Arizona readers will enjoy Isenberg's Tombstone description, even if they flinch at post-apocalyptic details: "One could do little to guard against the cloud of particles churned up by the near-constant wagon traffic and the hoisting works surrounding town." Earp's killing of three cowboys, it turns out, had nothing to do with being drawn into a law-and-order gunfight. It had everything to do with avoiding the frontier courtroom. The savagery of the killings irked the merchant class, earning Earp and his posse a murder indictment: "So Wyatt (...) left Tombstone in ignominy."

For me, the most fascinating chapter is the final one, "The Shadows of the Past." Earp chased away his dark phantoms by courting Tinseltown, hanging out on Hollywood sets and chumming with Western silent-film star Tom Mix and dictating his fictional memoirs. All this despite an arrest as late as 1911, at age 63, for running crooked card games in L.A. Isenberg remains a historian, so his prose lacks narrative flair.

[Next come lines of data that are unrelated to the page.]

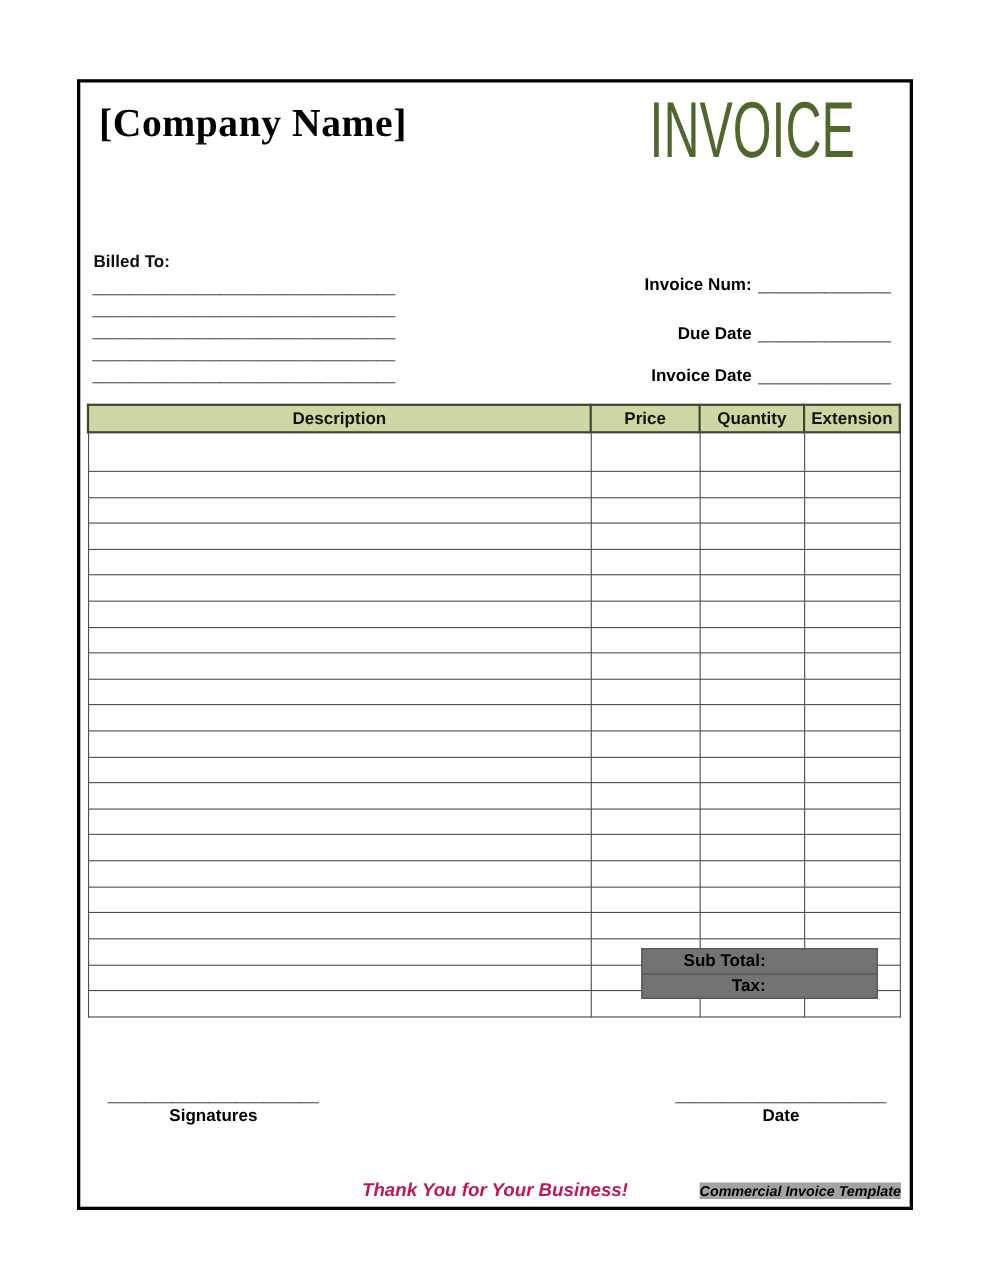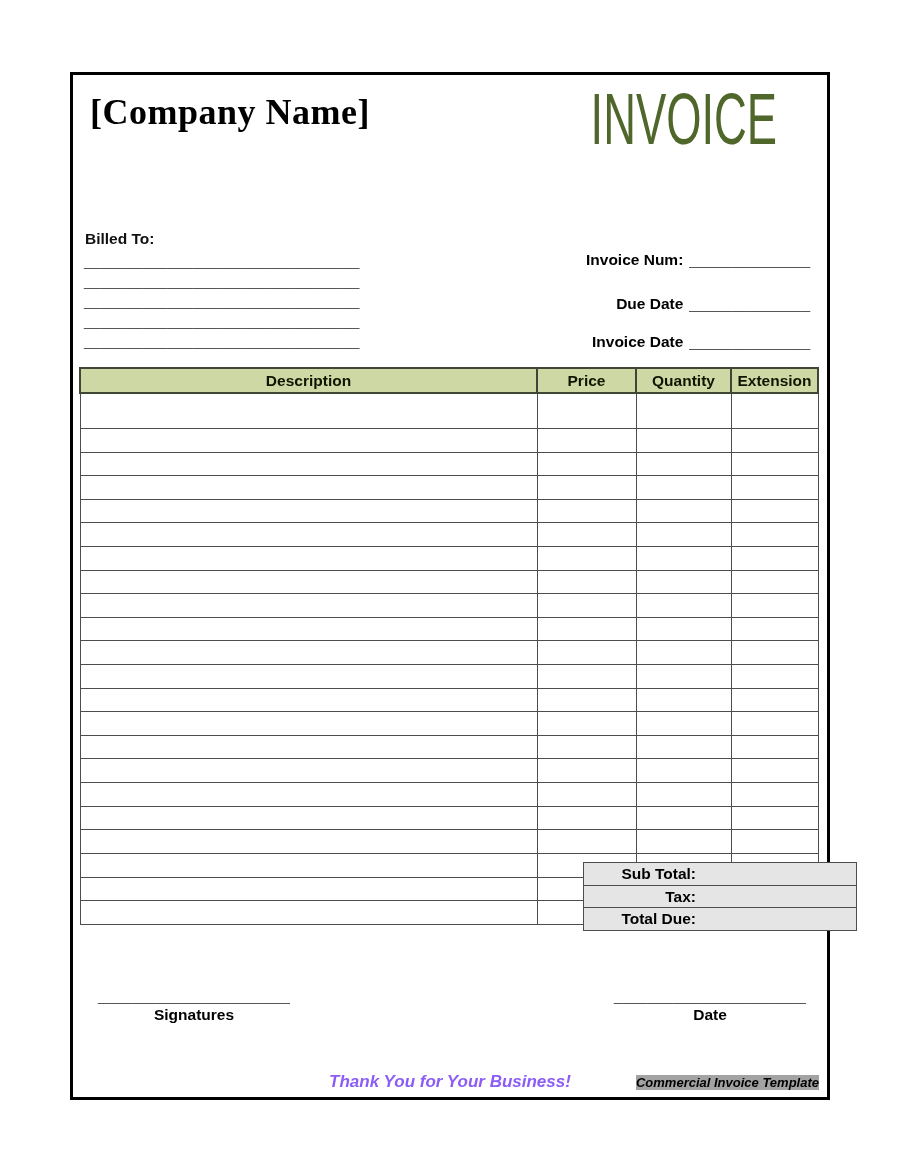"Sub Total:" .totals-box { background: #e5e5e5 -> #737373; width: 274px -> 215px }
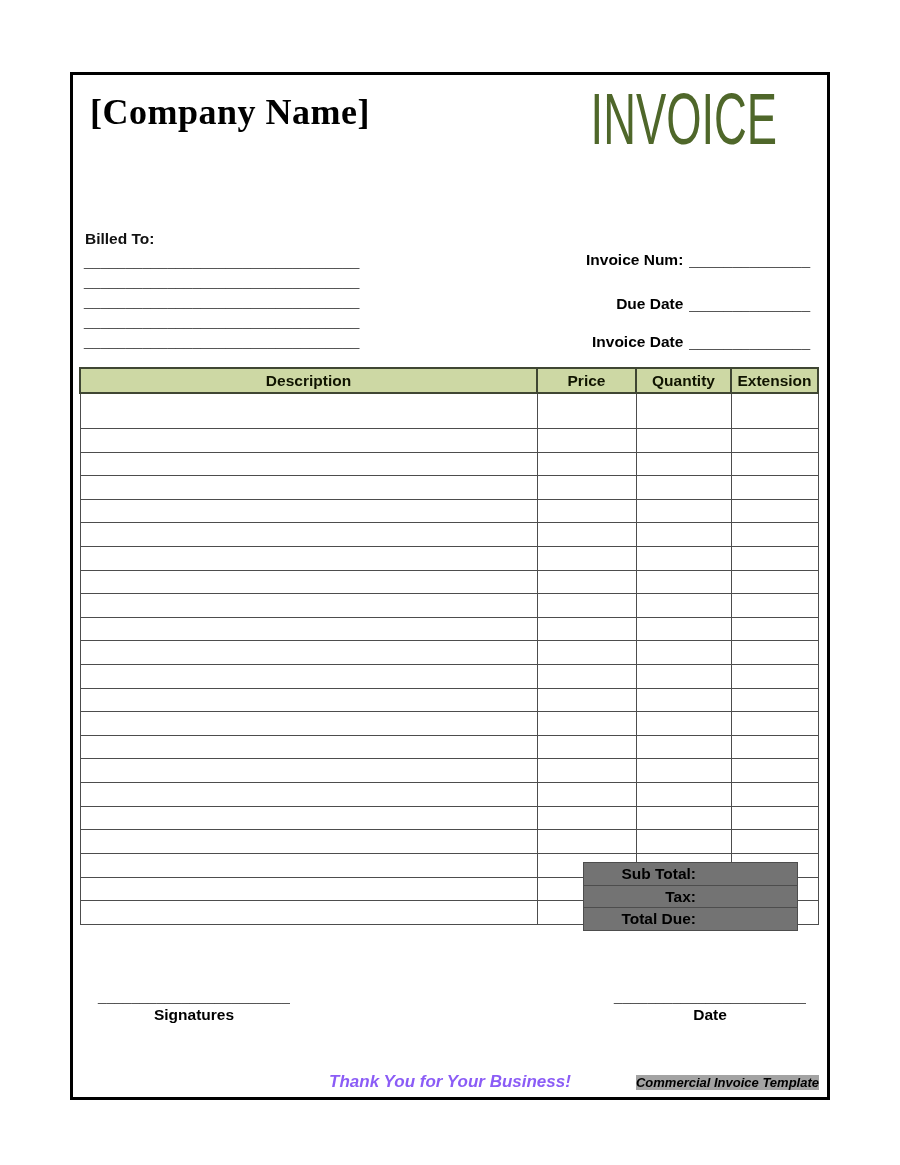"Total Due:" div.t-row { html: <div> <span>Total Due:</span> <span></span> </div> -> none }
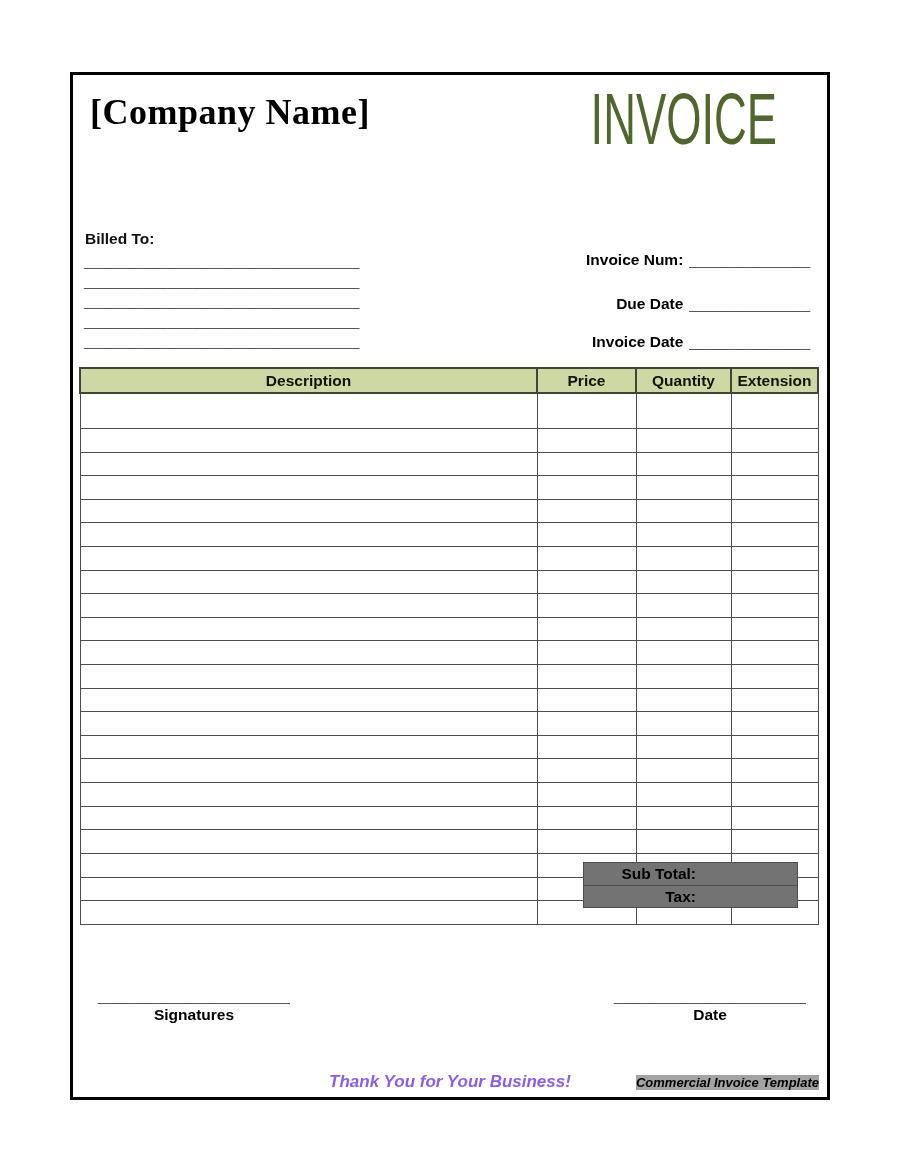"Thank You for Your Business!" .thank-you { color: #8b5cf6 -> #be185d }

He often selects quotations better left summarized or freshly conveyed. But overall this is the best dead-on Earp deconstruction I've ever read.

At a time when vigilante action is being widely discussed—when we must ask ourselves if standing one's ground after stalking a black teenager translates into justifiable murder—it's good to know that, in the old days, the issue was even more shockingly unsettled. Not only did Earp slay with impunity, but he also relied on the media to help him wipe the fingerprints and clean up the blood. Isenberg's book deftly shows how a man of violence remade himself into a man of valor.